Extended About on RF Ensemble Visualizer

Introduction
Visualizations
Data
Components of the App

Introduction

Random forests have become a very popular data mining algorithm due to the high accuracy of predictions and the ability to handle large amounts of input variables. However, this ensemble method is difficult to interpret. It is inefficient to analyze every tree individually. Moreover, the stochastic properties entailing individual trees provides minimal intuition as to why the overall model gives accurate predictions. This R shiny app presents a new method to visualize the ensemble of trees generated by a random forest model.

Visualizations

This app adapts several methods from Matthew Leonawicz that illustruates common methods of interpreting Random Forests. In addition to these methods, hamann similarity is derived to evaluate diversity amongst trees. Hamann similarity provides a way to filter and present trees based on tree similarity. This app uses methods illustrated in (leonawicz 2014) such as variable importance, proximity, and partial dependence. In addition, a measure of diversity amongst the ensemble of trees is derived to determine trees that are more correlated to each other.

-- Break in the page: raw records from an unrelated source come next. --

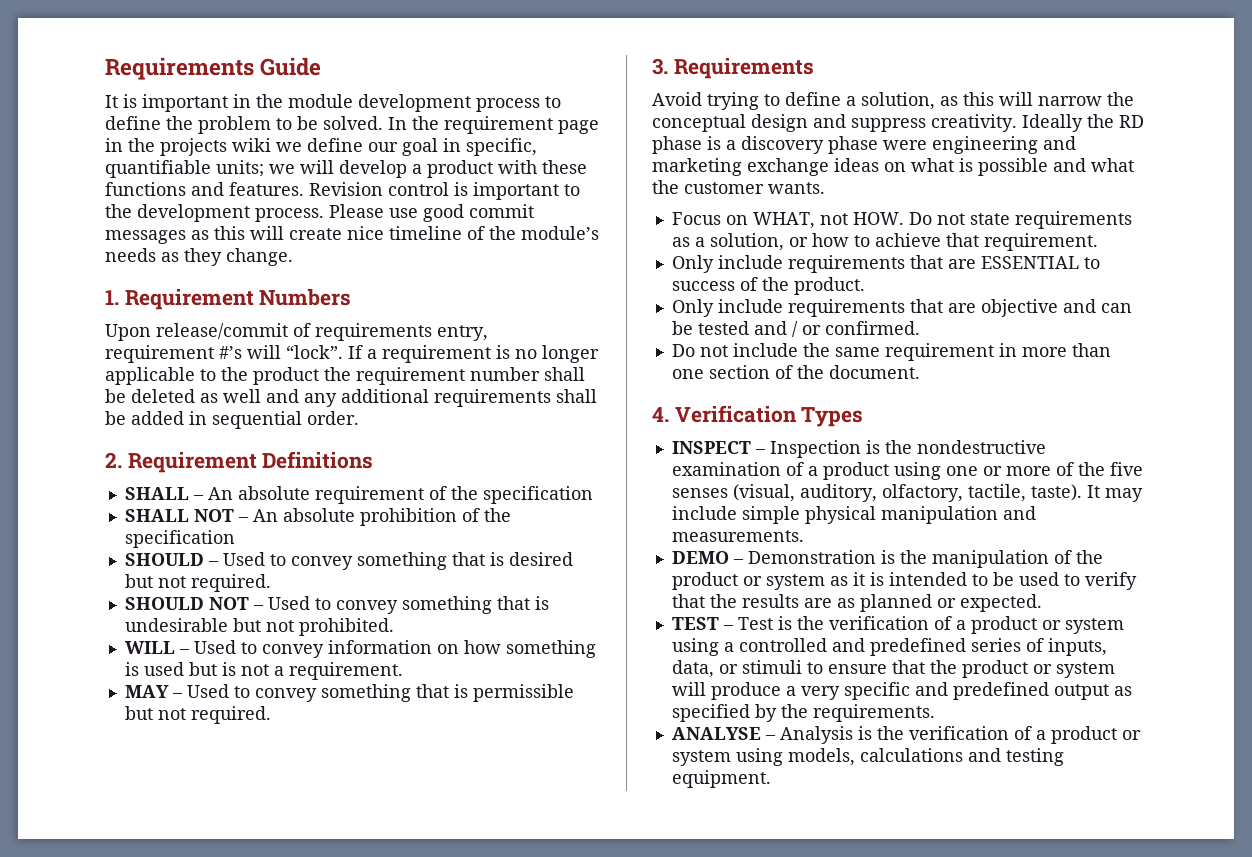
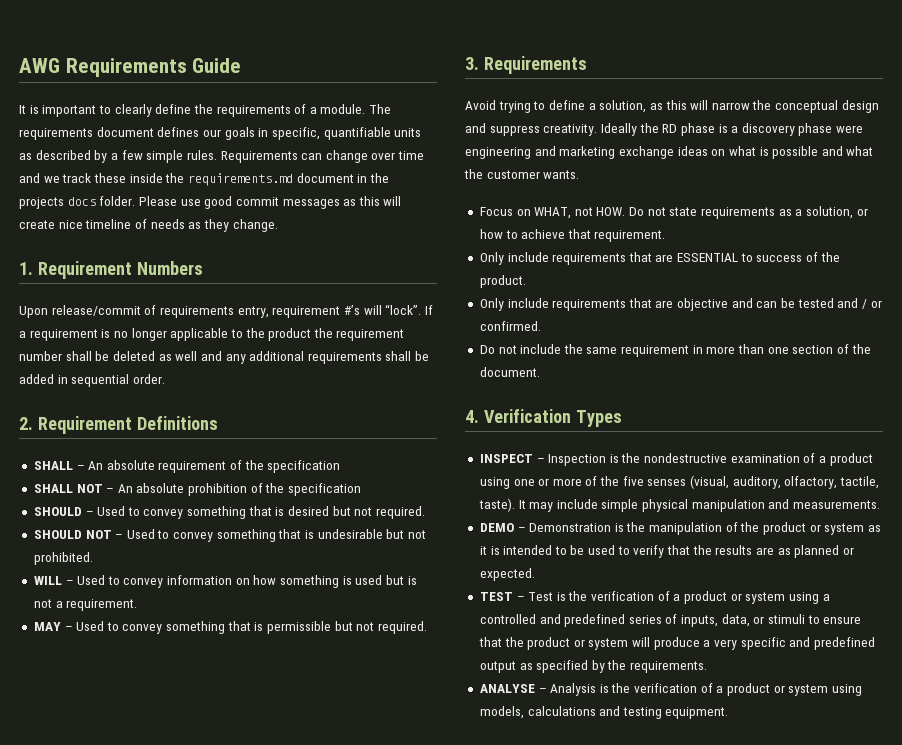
(105, 68) none -> [19,58,60,73] AWG
[233,94,561,112] [105,116,599,134] [105,138,537,156] [105,160,587,178] [105,182,580,200] [105,204,324,222] in the module development process to define the problem to be solved. In the requirement page in the projects wiki we define our goal in specific, quantifiable units; we will develop a product with these functions and features. Revision control is important to the development process. -> [98,104,392,117] [19,127,422,140] [19,150,425,163] [19,173,389,186] [19,196,136,209] to clearly define the requirements of a module. The requirements document defines our goals in specific, quantifiable units as described by a few simple rules. Requirements can change over time and we track these inside the requirements.md document in the projects docs folder.
[489,226,599,240] the module’s -> (147, 224) none

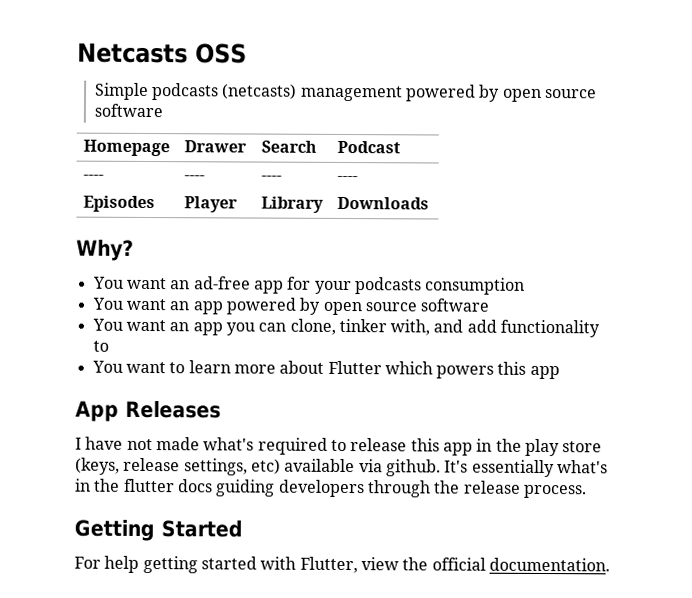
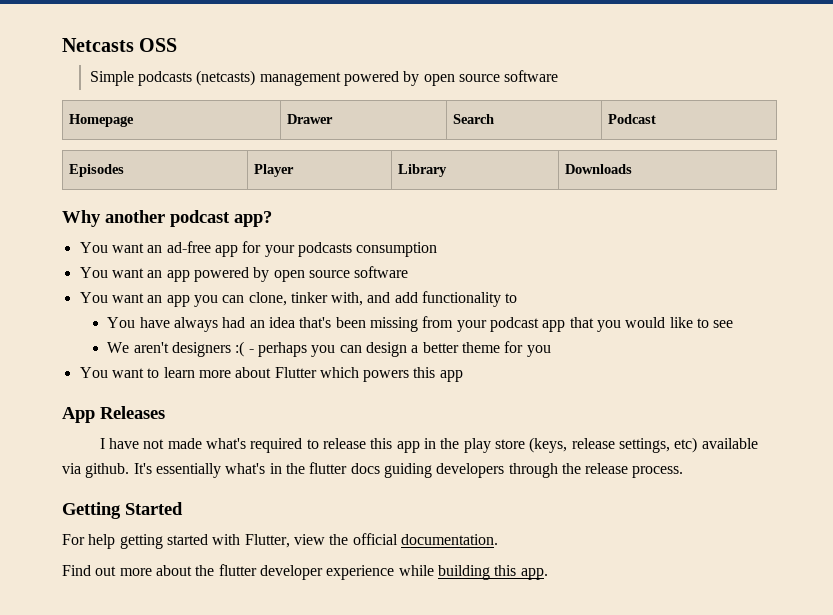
[83,174,105,180] [184,175,206,181] [261,175,283,181] [337,175,359,182] // ---- | ---- | ---- | ---- -> (657, 119) none
[76,239,134,261] Why? -> [62,210,272,227] Why another podcast app?
(109, 346) none -> [107,316,734,332] [107,341,551,357] // You have always had an idea that's been missing from your podcast app that you would like to see // We aren't designers :( - perhaps you can design a better theme for you
(610, 564) none -> [62,564,548,580] // Find out more about the flutter developer experience while building this app.

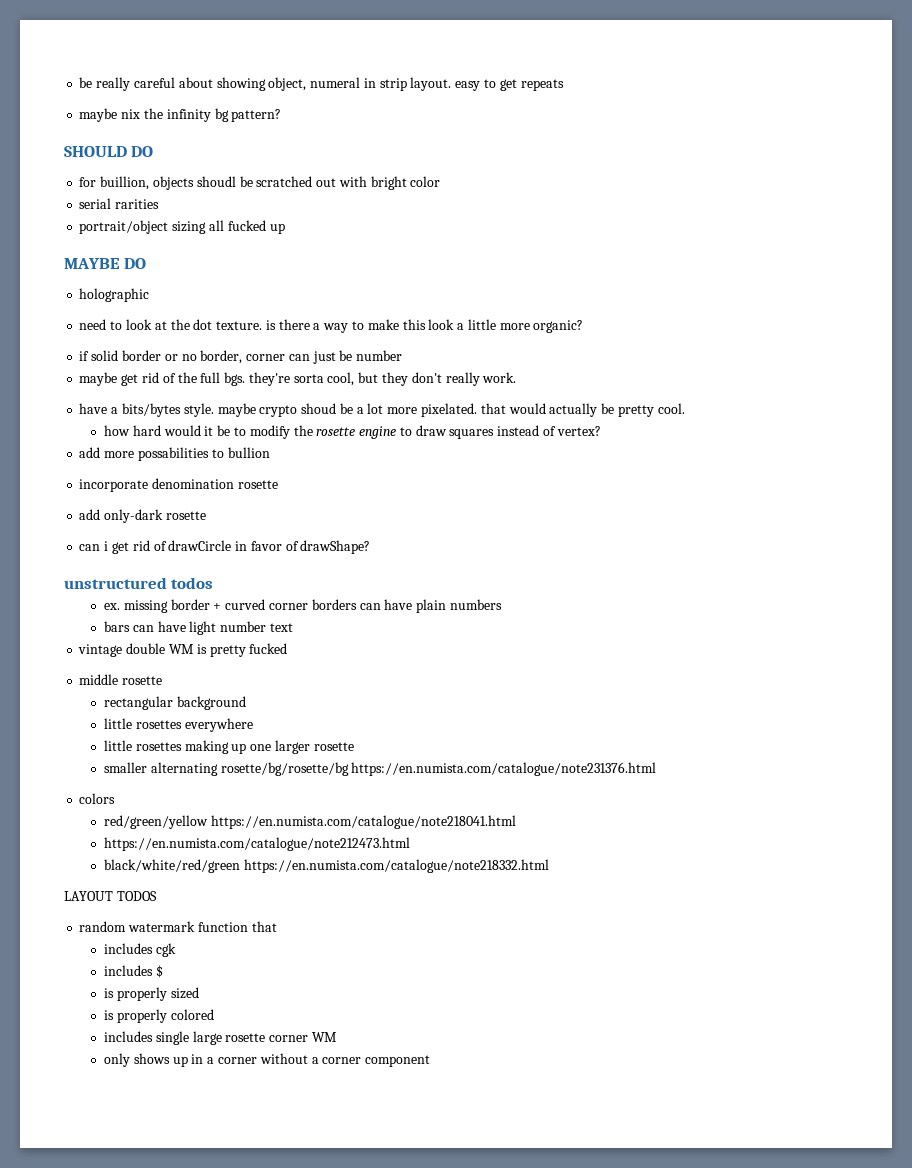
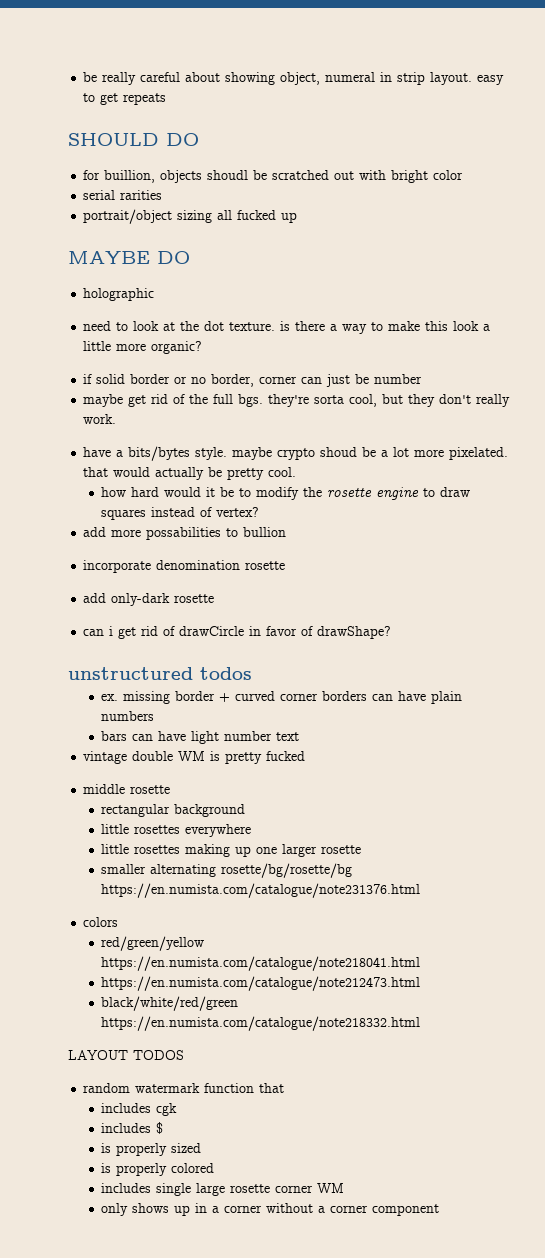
[79,108,282,122] // maybe nix the infinity bg pattern? -> (167, 99) none

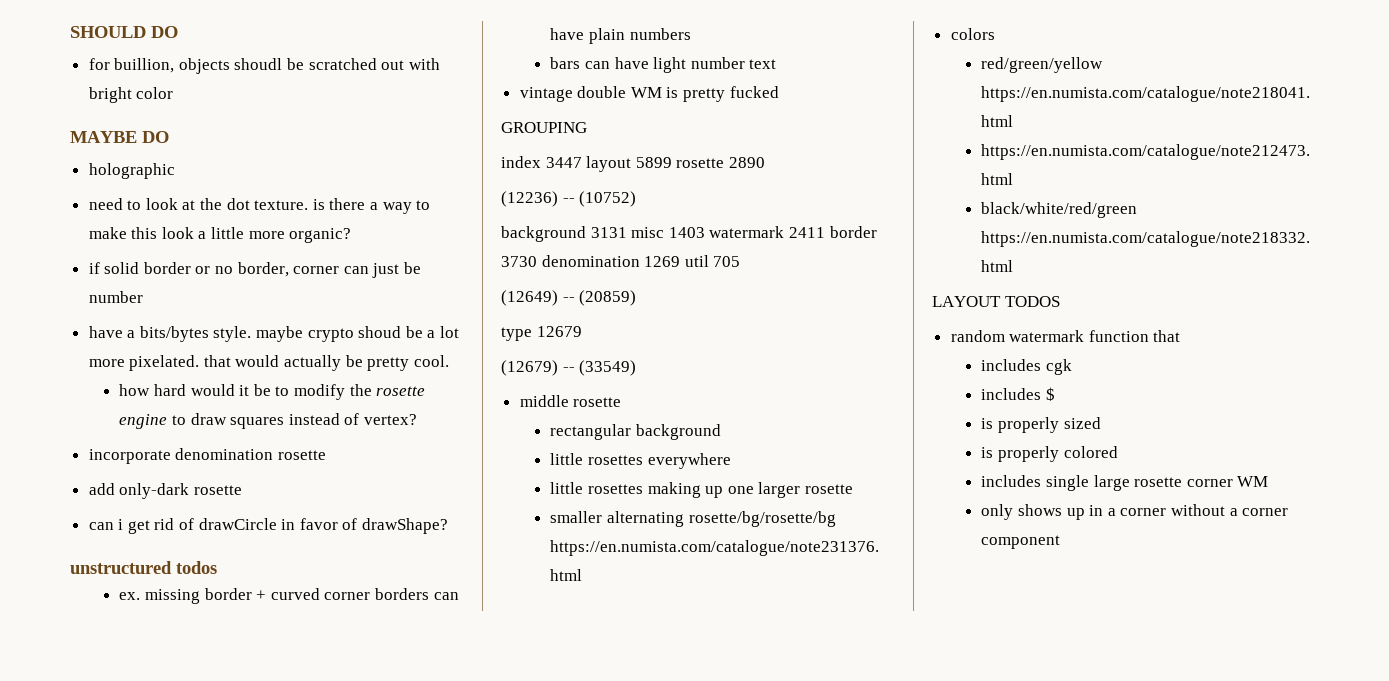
[83,72,505,85] [83,93,167,105] be really careful about showing object, numeral in strip layout. easy to get repeats // -> (70, 32) none
[83,190,163,200] [83,209,298,224] // serial rarities // portrait/object sizing all fucked up -> (174, 93) none
[83,394,511,407] [83,414,117,424] // maybe get rid of the full bgs. they're sorta cool, but they don't really work. -> (143, 297) none
[83,527,287,540] // add more possabilities to bullion -> (417, 419) none
(306, 756) none -> [501,122,587,133] [501,156,765,172] [501,191,637,207] [501,226,877,242] [501,255,741,267] [501,290,637,306] [501,326,582,341] [501,360,637,376] // GROUPING // index 3447 layout 5899 rosette 2890 // (12236) -- (10752) // background 3131 misc 1403 watermark 2411 border 3730 denomination 1269 util 705 // (12649) -- (20859) // type 12679 // (12679) -- (33549)

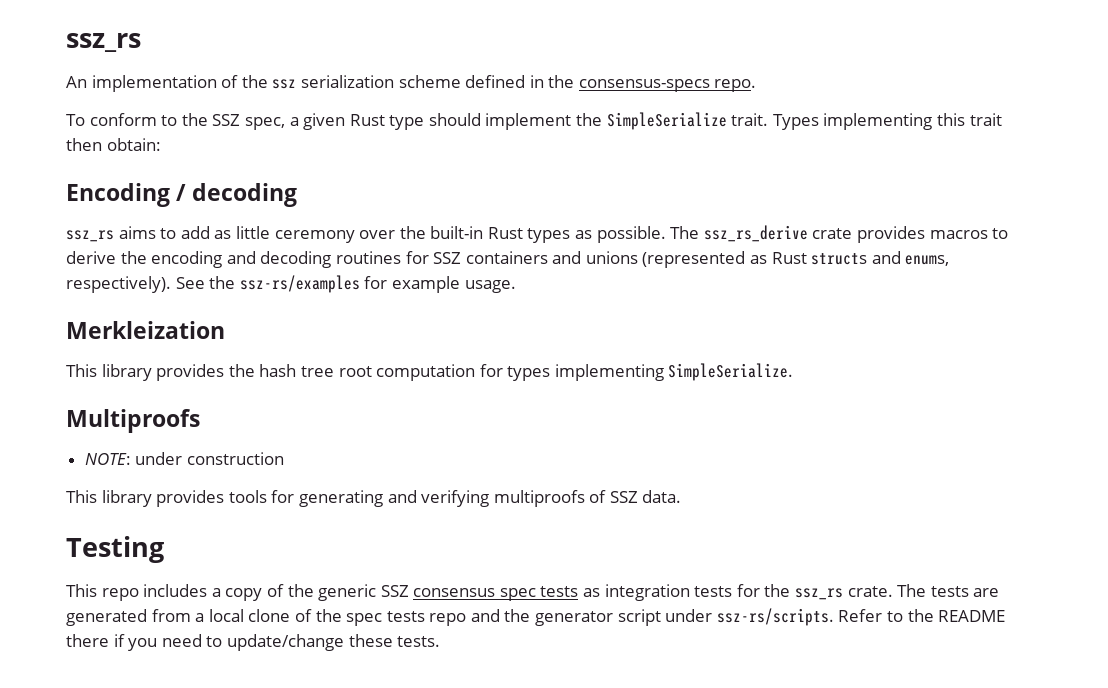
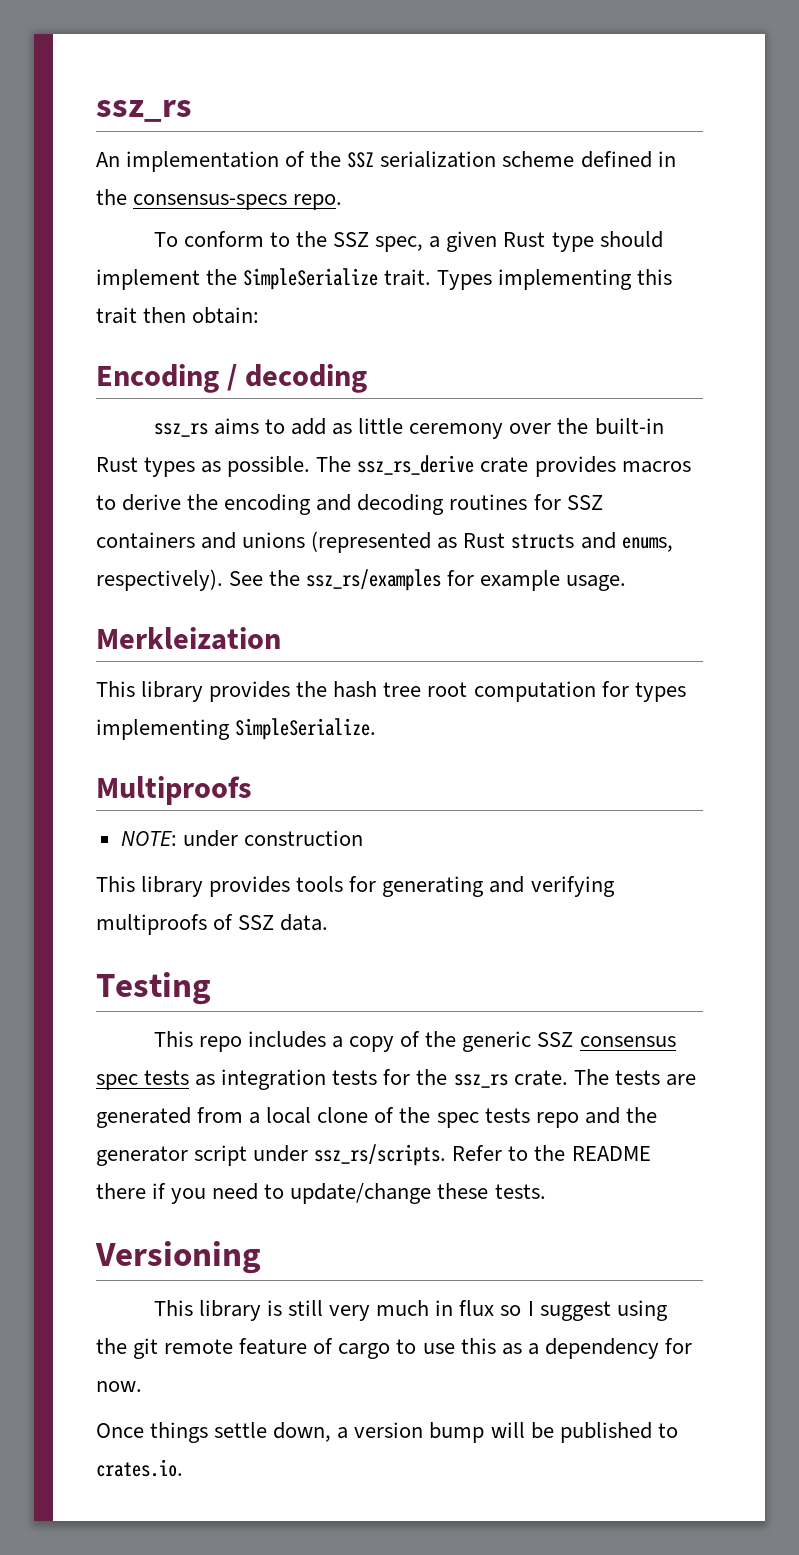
[272,79,297,89] ssz -> [347,152,375,168] SSZ
[239,275,360,293] ssz-rs/examples -> [306,569,442,591] ssz_rs/examples
[716,608,834,626] ssz-rs/scripts. -> [314,1144,447,1166] ssz_rs/scripts.
(441, 641) none -> [95,1241,261,1274] [153,1300,668,1321] [96,1338,692,1359] [96,1381,142,1392] [96,1422,678,1443] [96,1459,183,1477] // Versioning // This library is still very much in flux so I suggest using the git remote feature of cargo to use this as a dependency for now. // Once things settle down, a version bump will be published to crates.io.

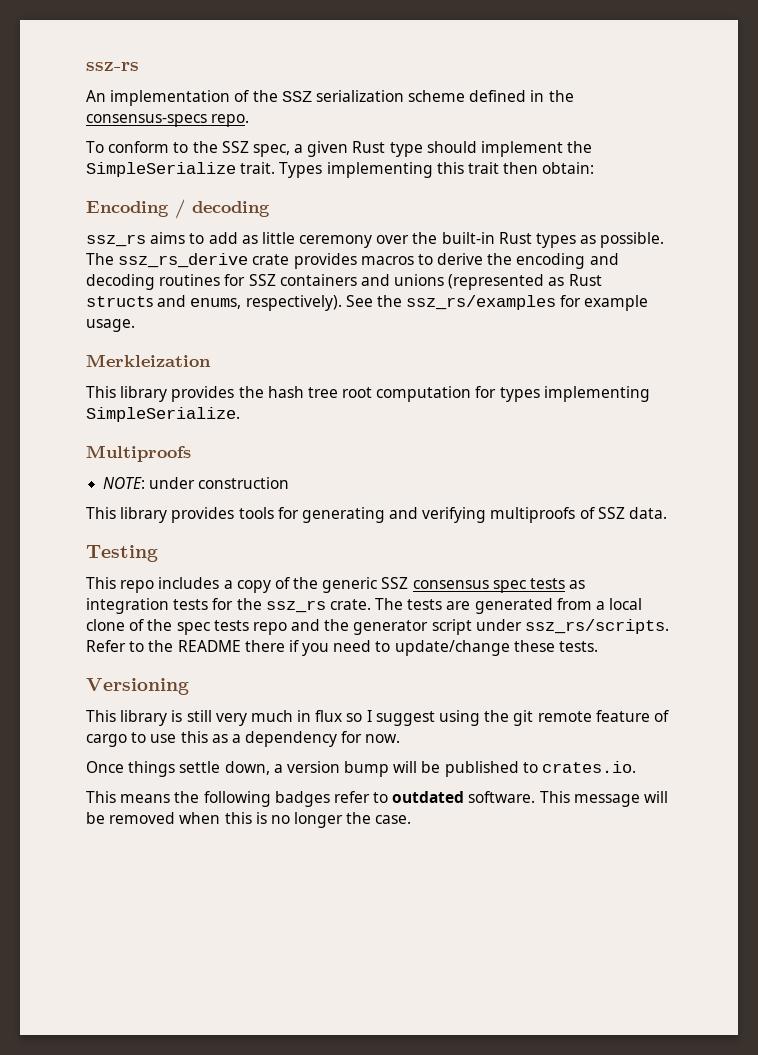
[96,100,192,122] ssz_rs -> [86,62,139,71] ssz-rs
(183, 1468) none -> [86,791,669,807] [86,812,412,828] // This means the following badges refer to outdated software. This message will be removed when this is no longer the case.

Hamann similarity measure is suggested in (Gatnar 2005) to evaluate the diversity of all possible component classifier pairs. It is required to count the number of cases that predict the same class as shown on the left table below, and the number of cases that predict different classes as shown on the right table below.

Predicted Same Class

	Correct	Incorrect
Correct	a1	0
Incorrect	0	d1

Predicted Different Class

	Correct	Incorrect
Correct	0	b2
Incorrect	c2	d2

The hamann similarity measure is slightly modified in the binary case to incorporate multiple classes. The measure is defined as \[ H=\frac{(a_{1}+d_{1})-(b_{2}+c_{2}+d_{3})}{a_{1}+d_{1}+b_{2}+c_{2}+d_{2}} \] Hamann similarity is computed pairwise for each tree against all the remaining trees. The trees are then ranked based on hamann similarity.

Data

This app currently serves as a demo, and only handles a specific set of data. This data is obtained from my MSc project work. There are 6 types of modulation signals (or classes) in total. These modulations include OOK, BPSK, OQPSK, and 3 types of BFSK. BFSKA is modulated at a medium intermediate frequency. BFSKB is modulated at a high intermediate frequency, and BFSKR2 is modulated at random intermediate frequencies within some range. There are 5 quantitative features and a total of 600 observations.

library(plyr)
urlTrain = "datTrn_small.txt"
trainDat <- read.table(file = urlTrain, sep=",", header=T)
trainDat$cl = factor(trainDat$cl)
row.names(trainDat) = 1:nrow(trainDat)
hashTable = c("1"="OOK", "2"="BPSK", "3"="OQPSK", "4"="BFSKA", 
                            "5"="BFSKB", "6"="BFSKR2")
trainDat$cl = revalue(trainDat$cl, hashTable)

m1	m2	m3	m4	m5	cl
28.084	0.50321	0.55908	81	0.79173	BFSKA
55.311	0.63574	0.58586	81	0.75672	BFSKA
28.248	0.41817	0.48105	81	0.80030	BFSKA
46.533	0.72903	0.76270	81	0.77206	BFSKA
31.203	0.49942	0.76194	81	0.73678	BFSKA
31.698	0.88632	0.77689	81	0.76828	BFSKA

m1 to m5 corresponds to the input variables, and cl corresponds to the response variable.

Components of the App

We start by entering the number of trees. By default, the number of trees is 100. With 600 observations, 200-300 trees should be a sufficient number to achieve optimal predictions. This app currently does not scale well. The bottle neck occurs when deriving the hamann similarity. Computational complexity worsens significantly as the number of trees increases. I would not recommend fitting over 500 trees. When we press the fit random forest button, we can track the computation progress on the upper right corner of the page.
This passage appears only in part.